朱子学の系譜

 敗北を正当化する学問が朱子学である。

 伝統的な中国は元によって滅ぼされた。江戸時代の日本は士農工商という職能による階級社会だったが、中国の場合、士商工農という政治家と商人が強く結びつく社会を造っていた。

 商人はアラビヤ人やインド人であって、国民国家という概念で中国を律する事は出来ない。現在の中国では「商」を担っているのは中国系アメリカ人である。「士」は共産党であり、人民解放軍である。

 日本やドイツで技術を学んだエンジニヤーは「工」として、商人の下に置かれている。「農」は昔から大陸に住み付いている純粋な意味での中国人で戸籍の点で彼らは差別を受けている。
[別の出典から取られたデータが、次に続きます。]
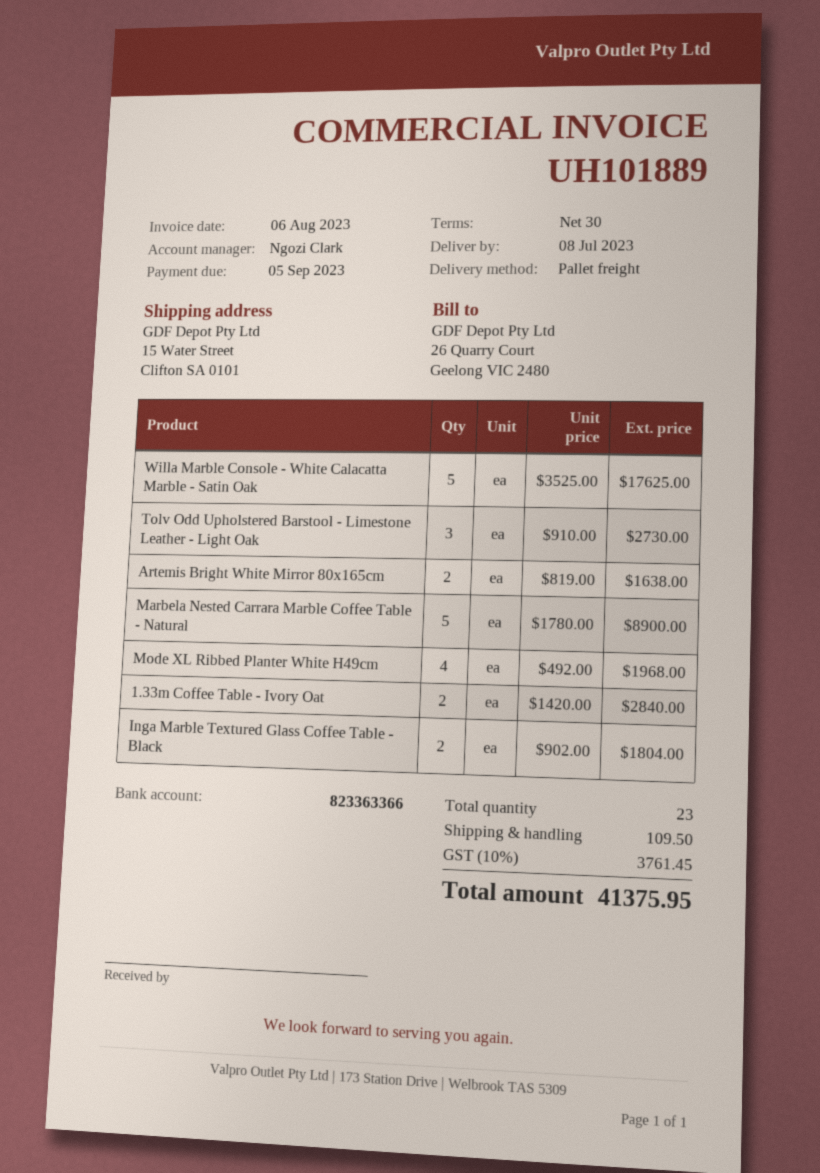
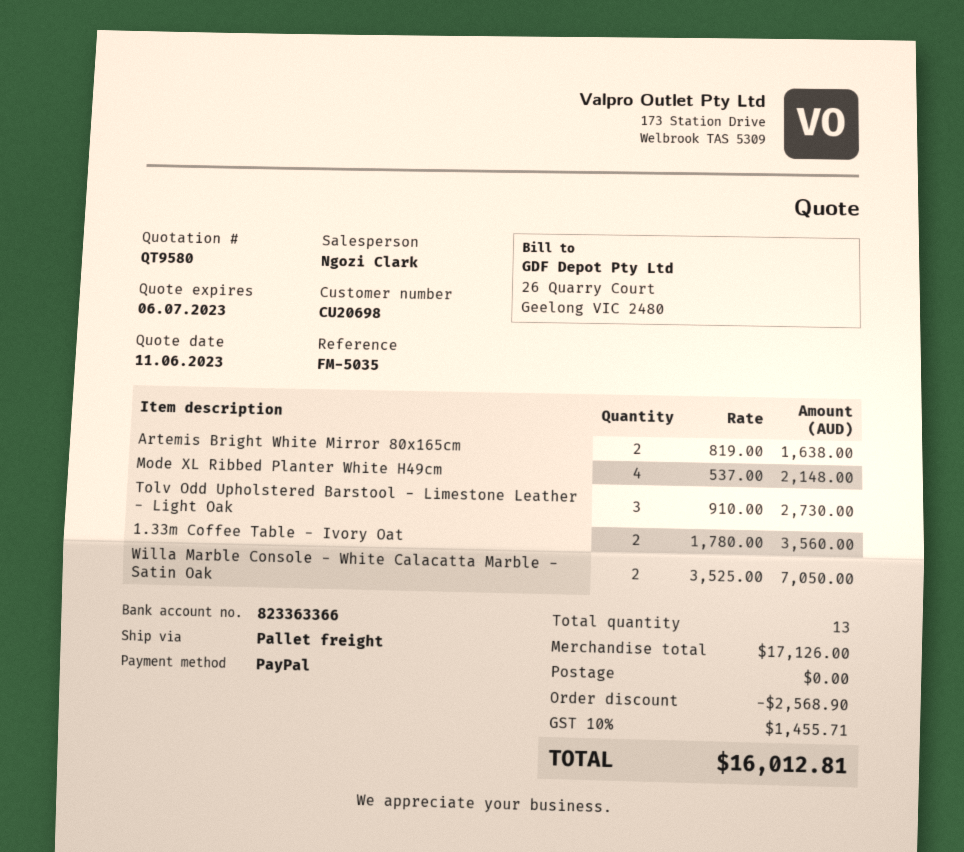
Willa Marble Console - White Calacatta Marble - Satin Oak: 5 x 3525.00 = 17625.00 -> 2 x 3525.00 = 7050.00
Marbela Nested Carrara Marble Coffee Table - Natural: 5 x 1780.00 = 8900.00 -> none
Mode XL Ribbed Planter White H49cm: 4 x 492.00 = 1968.00 -> 4 x 537.00 = 2148.00
1.33m Coffee Table - Ivory Oat: 2 x 1420.00 = 2840.00 -> 2 x 1780.00 = 3560.00
Inga Marble Textured Glass Coffee Table - Black: 2 x 902.00 = 1804.00 -> none
total quantity: 23 -> 13
discount: none -> 2568.90
shipping: 109.50 -> 0.00
tax: 10% = 3761.45 -> 10% = 1455.71
total: 41375.95 -> 16012.81

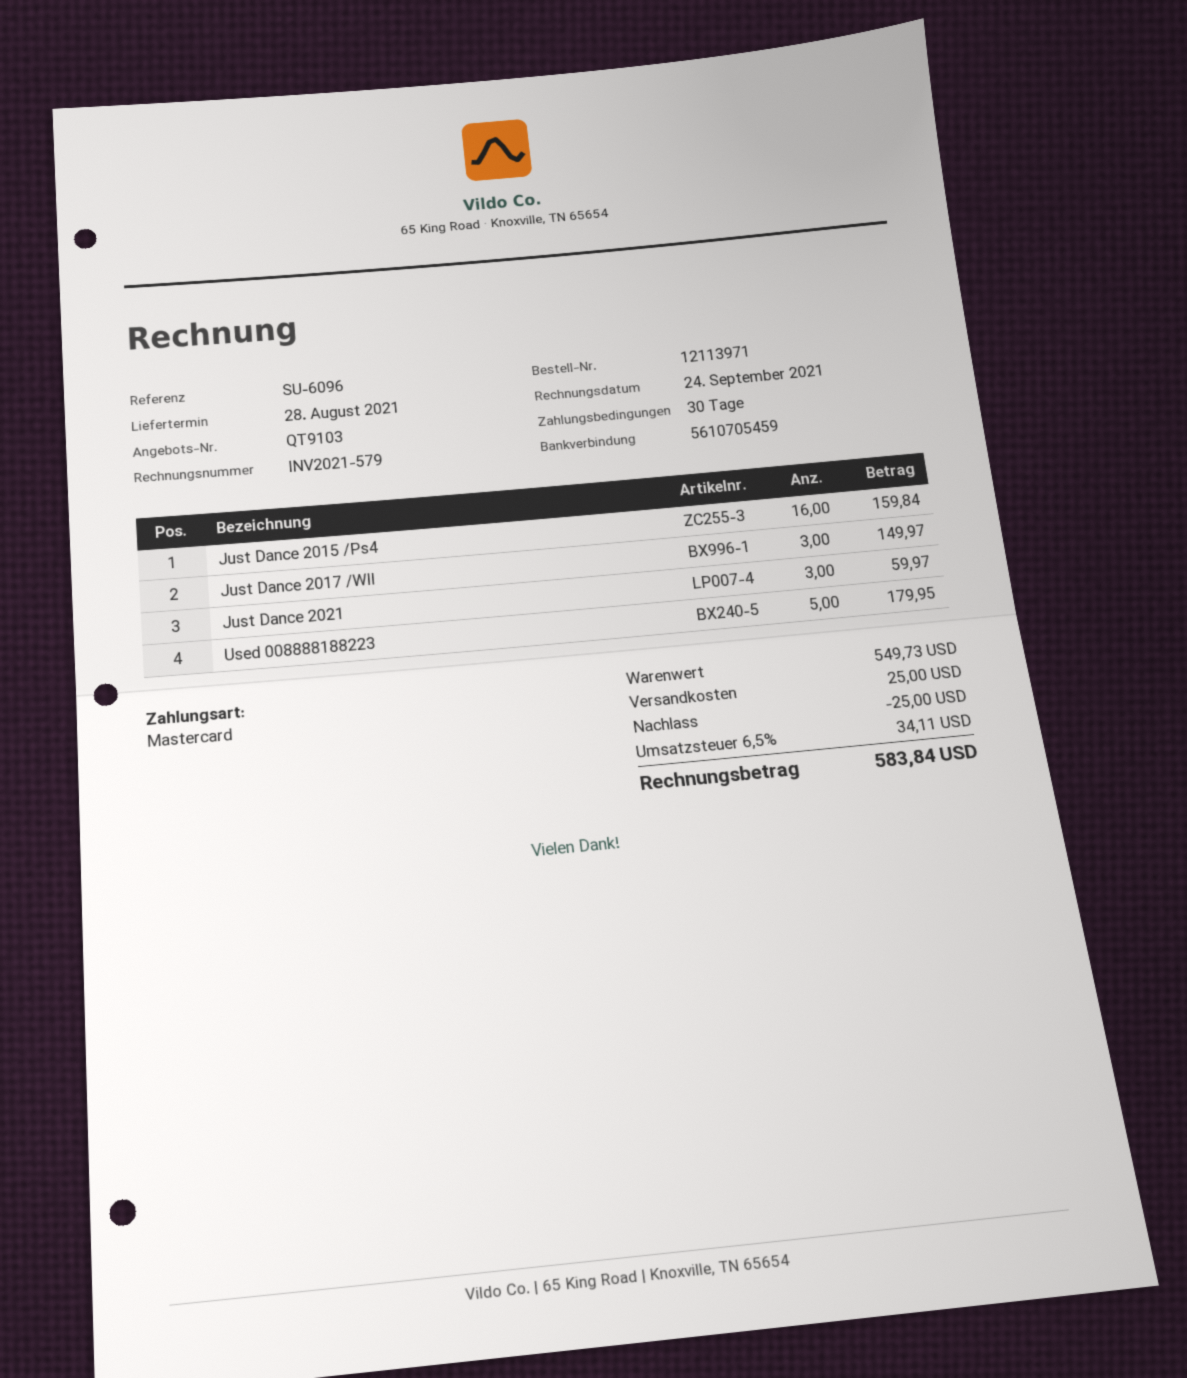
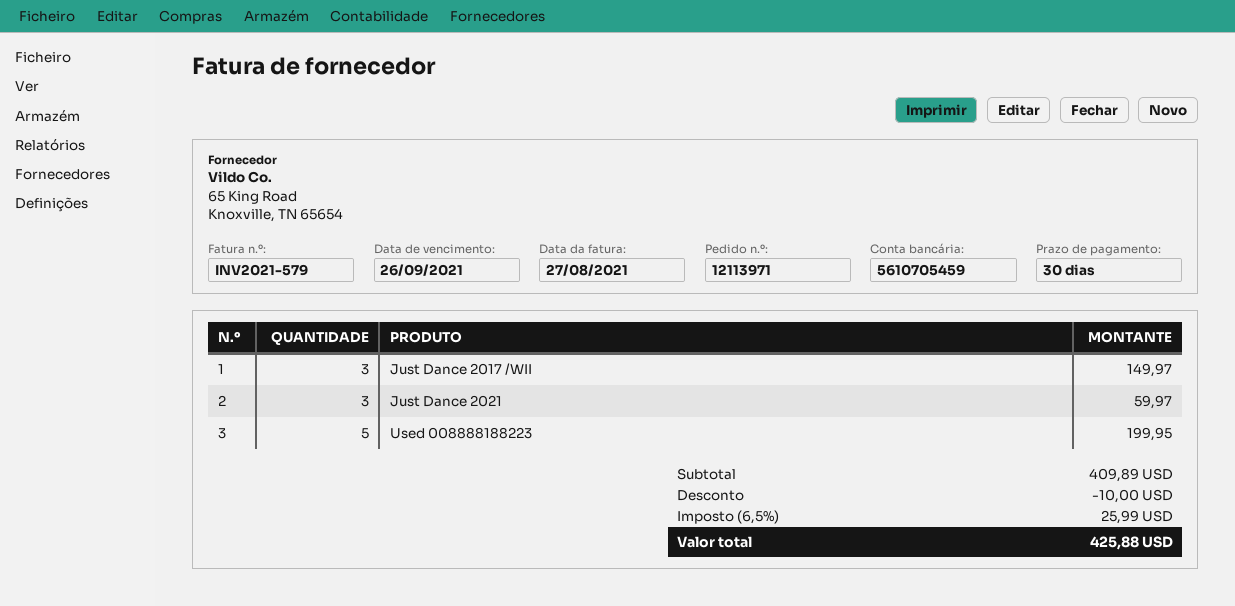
invoice date: 2021-09-24 -> 2021-08-27
Just Dance 2015 /Ps4: 16 for 159.84 -> none
Used 008888188223: 5 for 179.95 -> 5 for 199.95
subtotal: 549.73 -> 409.89
discount: 25.00 -> 10.00
shipping: 25.00 -> none
tax: 6.5% = 34.11 -> 6.5% = 25.99
total: 583.84 -> 425.88

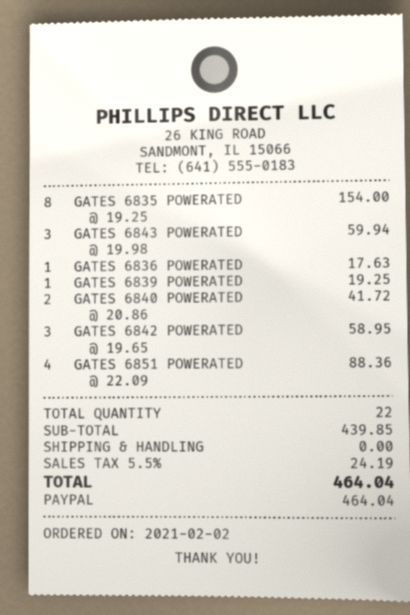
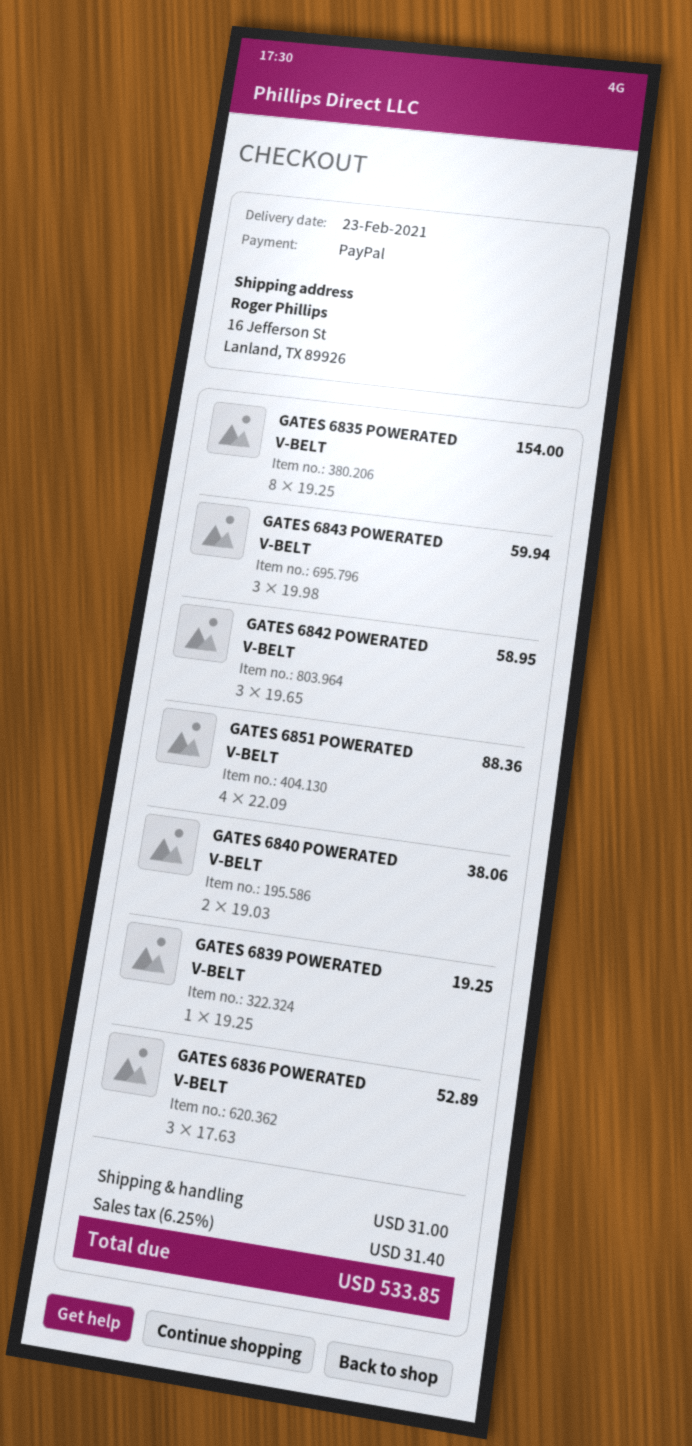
GATES 6836 POWERATED: 1 x 17.63 = 17.63 -> 3 x 17.63 = 52.89
GATES 6840 POWERATED: 2 x 20.86 = 41.72 -> 2 x 19.03 = 38.06
shipping: 0.00 -> 31.00
tax: 5.5% = 24.19 -> 6.25% = 31.40
total: 464.04 -> 533.85

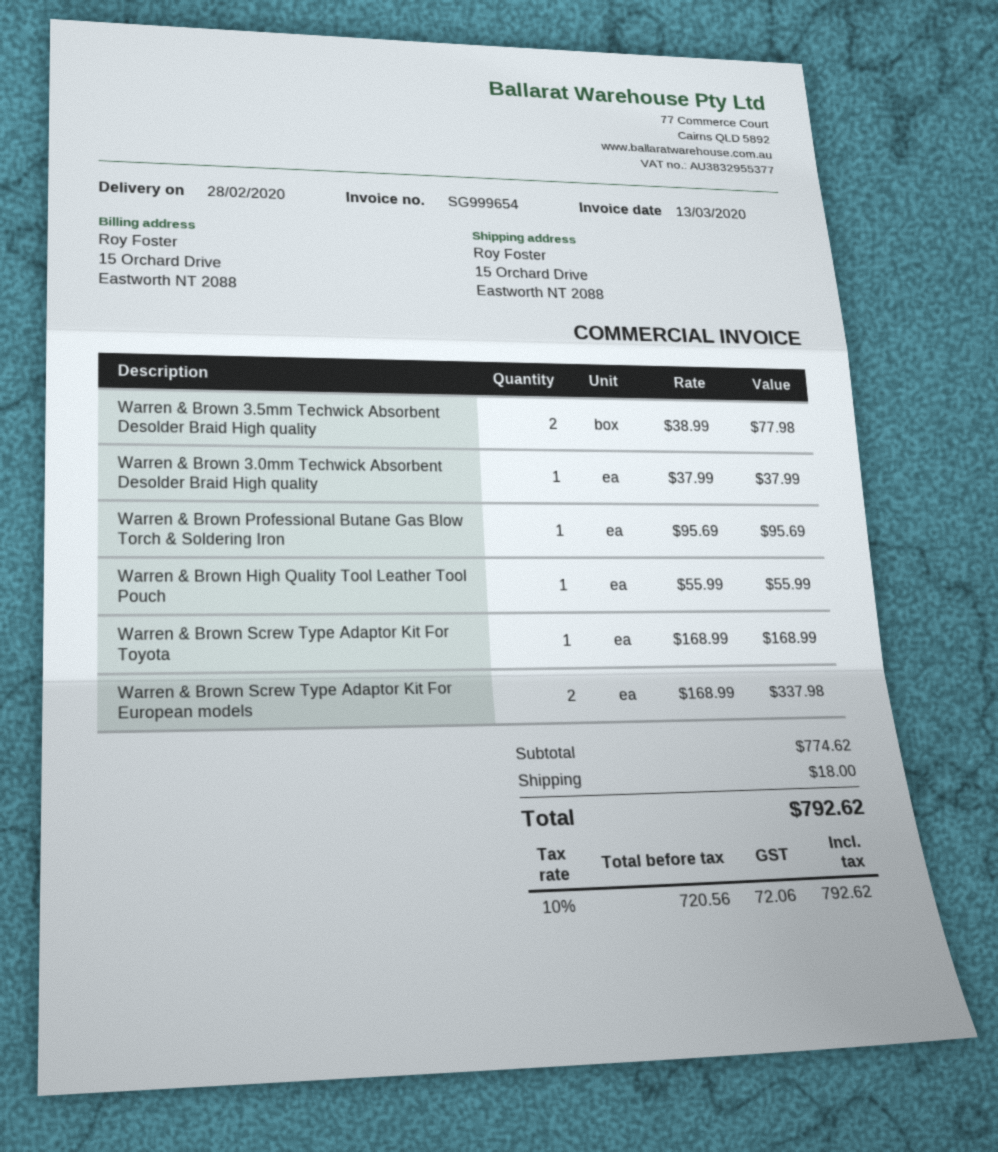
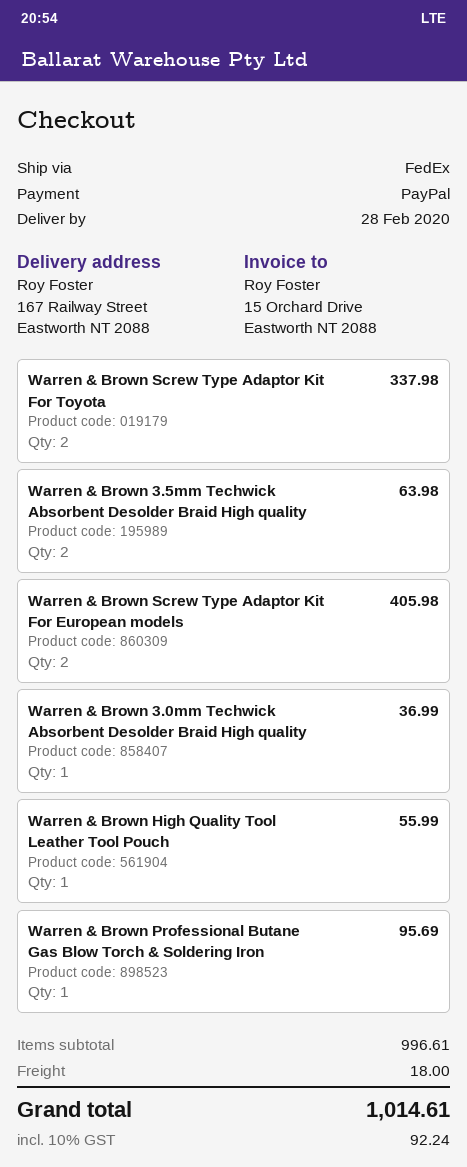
ship to: 15 Orchard Drive, Eastworth NT 2088 -> 167 Railway Street, Eastworth NT 2088
Warren & Brown 3.5mm Techwick Absorbent Desolder Braid High quality: 2 for 77.98 -> 2 for 63.98
Warren & Brown 3.0mm Techwick Absorbent Desolder Braid High quality: 1 for 37.99 -> 1 for 36.99
Warren & Brown Screw Type Adaptor Kit For Toyota: 1 for 168.99 -> 2 for 337.98
Warren & Brown Screw Type Adaptor Kit For European models: 2 for 337.98 -> 2 for 405.98
subtotal: 774.62 -> 996.61
tax: 10% = 72.06 -> 10% = 92.24
total: 792.62 -> 1014.61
 都市と農村の差別構造、これを破壊しようとしたのが毛沢東文化大革命だった。

 元の支配を受け入れるための政治学朱子学だった。これはイスラーム哲学と共通項がある。イスラーム諸国はギリシャ哲学の継承者だった。それらの哲学がイスラーム諸民族の血肉となったのは、サマルカンドが元・蒙古人の手によって滅ぼされてからである。

 日本を中国の辺境として理解しようという発想は朱子学から来るものである。

 蒙古の貴族達の伝統はロシアの貴族に受け継がれて、ソビエト共産党が受け継いだ。


 江戸時代の初め、日本は大陸に屈服した。それは秀吉の外征の言い訳を朱子学者達が考えた。本来、大陸進出は信長のプランだった。美濃の国の井口を岐阜を改めた、それは中原に出て天下を取るという宣言である。その天下とは日本ではない。アジア大陸を意味した。その大目的を継承者である秀吉が実行して挫折した。

 その後、家康が日本の主導権をとった。「天下をとった」わけではない。家康政権の正当性は信長の継承者であることにあった。しかし、大陸進出の責任は秀吉にのみ押し付けた。

 歴史の改ざんがなされた。それをやったのが朱子学者たちだった。その人たちの伝統は現在の東大に受け継がれている。